Our true internationalist had a successful career in an international drinks company, and now, in the last decade of his career, makes his living as a lecturer at a well-regarded business school in Francophone Europe.

He's not particularly interested in clothes - he buys reasonable-quality, mid-market suits and shirts, and wears them until they fray. Similarly, he's not really interested in cars. He drives a four-year-old BMW and won't replace it until it either falls apart or looks so shameful that his teenage daughters refuse to ride in it.

And, of course, it's the same thing with technology. He's more likely than most to have a fax machine at home. And, yes, he does have a mobile phone, although he tends to lose it a lot. He even has a laptop so he can work on the hoof. Plus, he's a relatively heavy internet user. (Even academics use Google for research these days.)

It's not that he's a Luddite, he just doesn't feel the need to buy all the flat screens, PVRs, satnavs and other gadgets that everybody else gets so excited about these days.

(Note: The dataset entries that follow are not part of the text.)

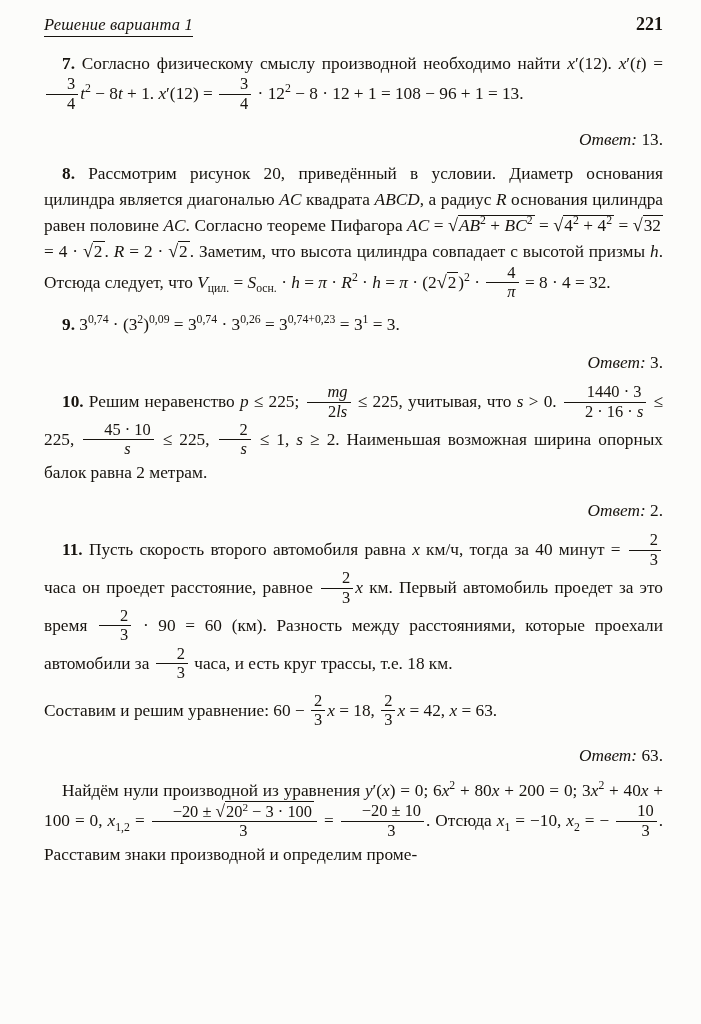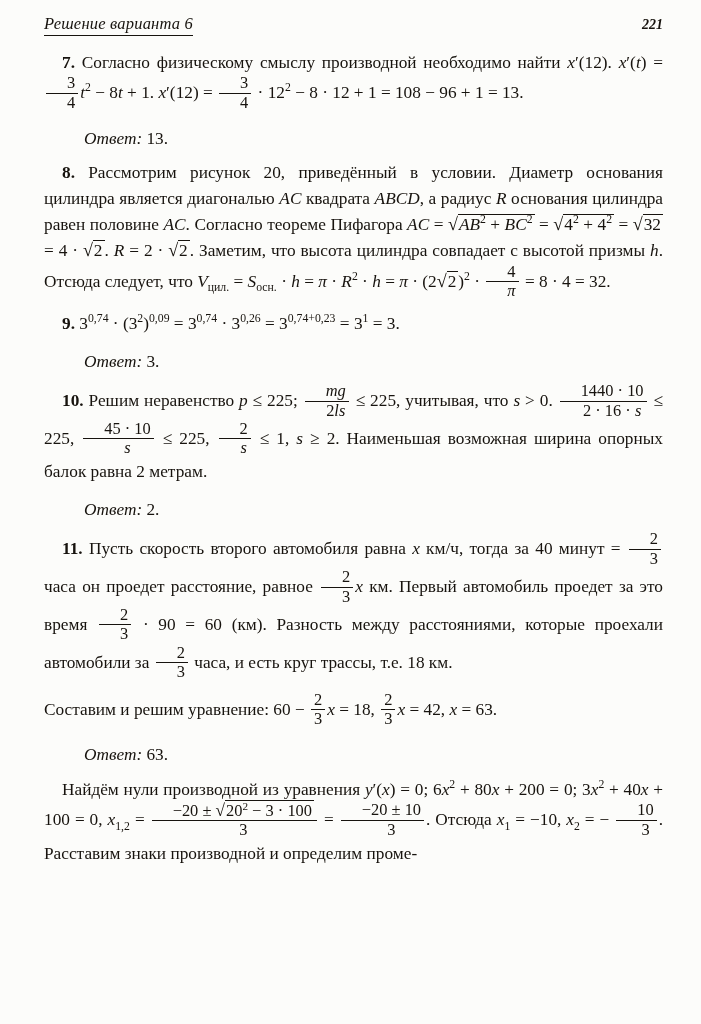--- a/index.html
+++ b/index.html
@@ -76,7 +76,7 @@
 
 <div class="page">
   <header class="header">
-    <span class="running-title">Решение варианта 6</span>
+    <span class="running-title">Решение варианта 1</span>
     <span class="page-number">221</span>
   </header>
   <main class="content">

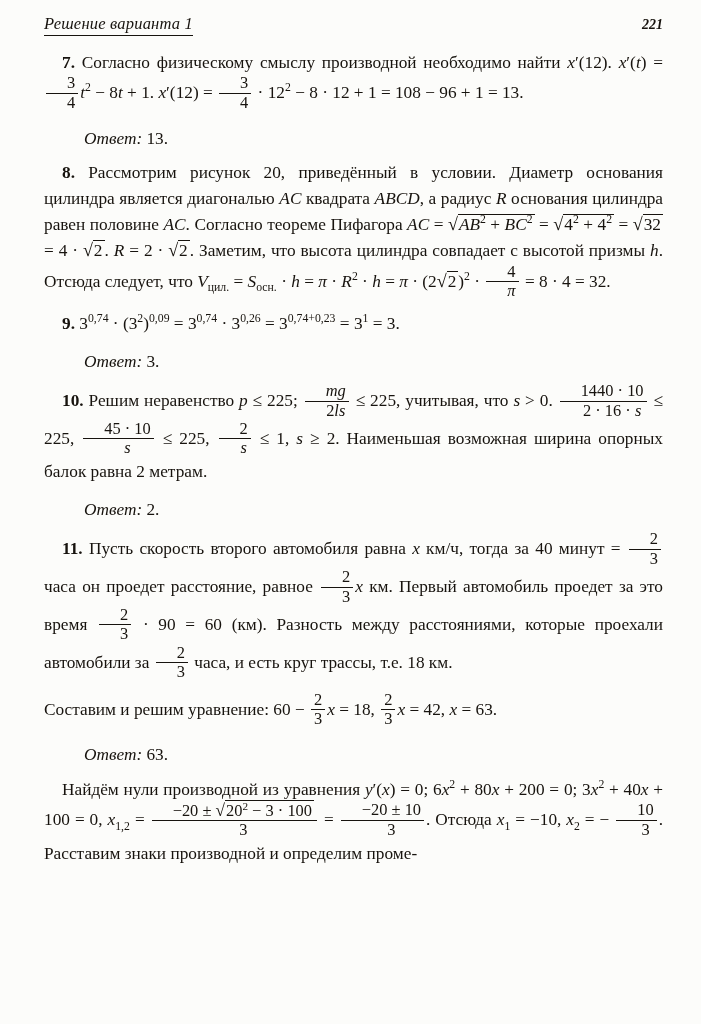--- a/index.html
+++ b/index.html
@@ -32,8 +32,7 @@
   }
   .page-number {
     font-weight: bold;
-    font-size: 14px;
-    font-style: italic;
+    font-size: 18px;
   }
 
   .para {

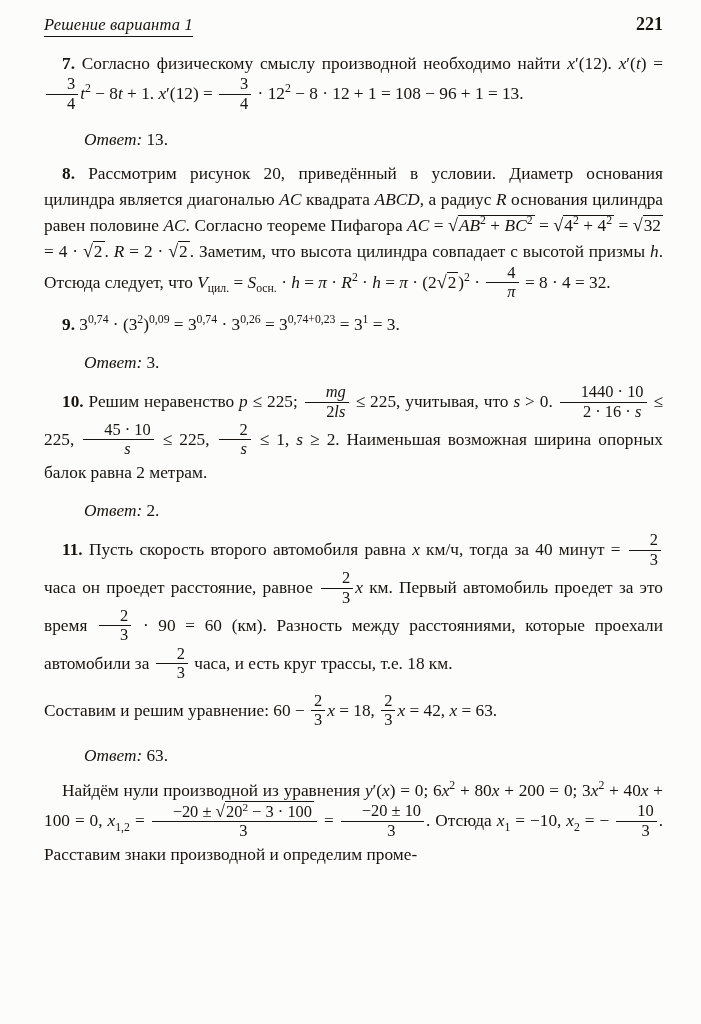--- a/index.html
+++ b/index.html
@@ -44,7 +44,7 @@
   .indent { text-indent: 18px; }
   .answer {
     text-indent: 40px;
-    text-align: left;
+    text-align: right;
     margin: 13px 0 6px;
   }
 

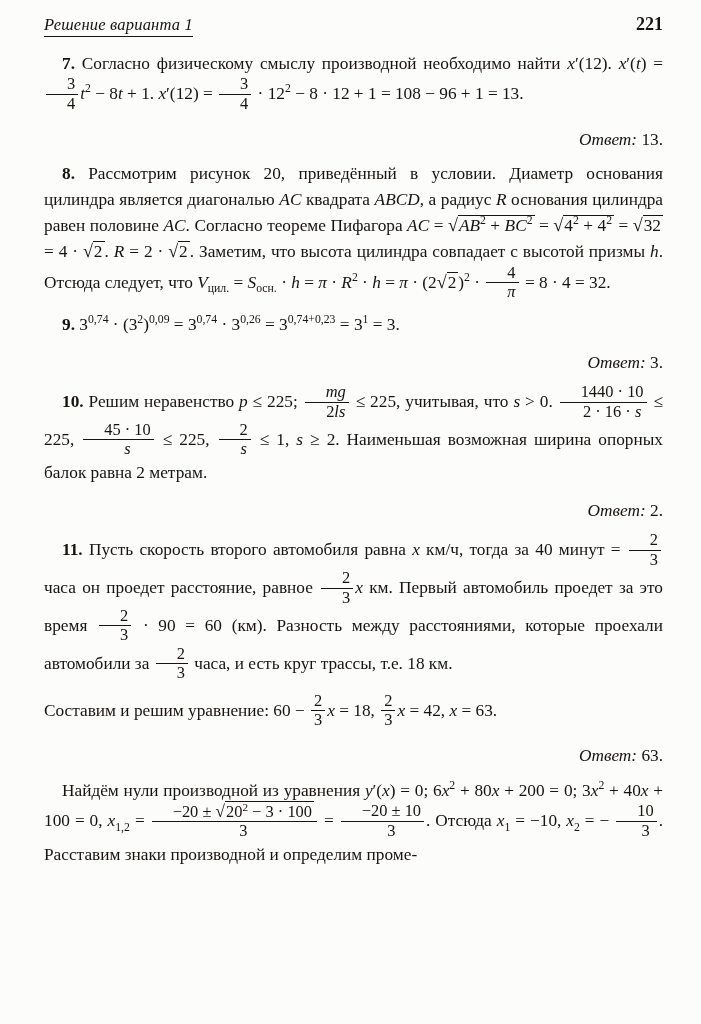--- a/index.html
+++ b/index.html
@@ -97,7 +97,7 @@
           <span class="num"><i>mg</i></span>
           <span class="den">2<i>ls</i></span>
         </span> ≤ 225, учитывая, что <i>s</i> &gt; 0. <span class="frac">
-          <span class="num">1440 · 10</span>
+          <span class="num">1440 · 3</span>
           <span class="den">2 · 16 · <i>s</i></span>
         </span> ≤ 225, <span class="frac">
           <span class="num">45 · 10</span>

You may be wondering, what then is the point of this latter-day ascetic who so conspicuously fails to engage with the fruits of the good life? Well, first up, he's a heavy consumer of media, especially magazines and newspapers, which he scans assiduously. Naturally, Harvard Business Review is his top read. And although he doesn't watch much TV, he favours the BBC for its impartiality and accuracy. He even occasionally dips into Al Jazeera for another view.

But he does have his pleasures. For instance, he likes to travel. He avoids chain hotels wherever possible and favours local authenticity over international blandness.

And the high spot of every day is the tumbler full of single-malt whisky he pours himself when he gets home from work. Here, brands do matter - but he would argue it is product quality and not branding that he goes for. Laphroaig is his tipple. The weird thing is that late at night, when he's a bit pissed, he doesn't drift off fantasising about driving an Aston Martin Volante.

Monsieur Average

You can't help wondering what floats this guy's boat? He disagrees that spending time with family and friends is important, and that he is committed to his job. And he doesn't much care if he is fashionably dressed or not. But he's happy with his lot. What a loser.

He puts the lie to the idea that all business people are ruthless "masters of the universe" in expensive suits. Truth is, he's an average sort, without great ambition or aspiration, who holds his middle-of-the-road views quite mildly. In short, he's normal.

One hallmark of the "normal" person is that they don't wet themselves with excitement at the mention of new photocopier technology. He's in his early thirties and doesn't exactly enjoy his job as a middle manager in a global FMCG company in Finland. But then he wouldn't know what to do without it.

That's not to say he has no desires. He'll buy things for the sheer pleasure. For instance, he recently spent more than EUR30 on a Casio DB7 timepiece that shows him the days of the week in Spanish, French, German and ten other languages. Now he can watch as his life slides by, in any tongue he fancies.

His greatest desire, though, is to be entertained, so he's a big TV viewer. While he's not interested in learning about other cultures, he does like watching foreign TV channels. If you've ever watched European TV, you'll know that these two statements are not incompatible. He dips into CNN and Sky as long as they don't challenge his lazy world view. And he reads a lot, but again more for entertainment than information.

His brand preferences tend towards those offering quality at middling prices, especially in the area of technology. He enjoys making short films on the Samsung camcorder he bought last year, and he has moved into stills photography recently, too. He drives a new Mondeo, which he replaces religiously every three years.

Monsieur Average is up for most things, in a gentle sort of way. Just don't expect him to buy anything too fancy, and don't challenge him with edgy sales messages.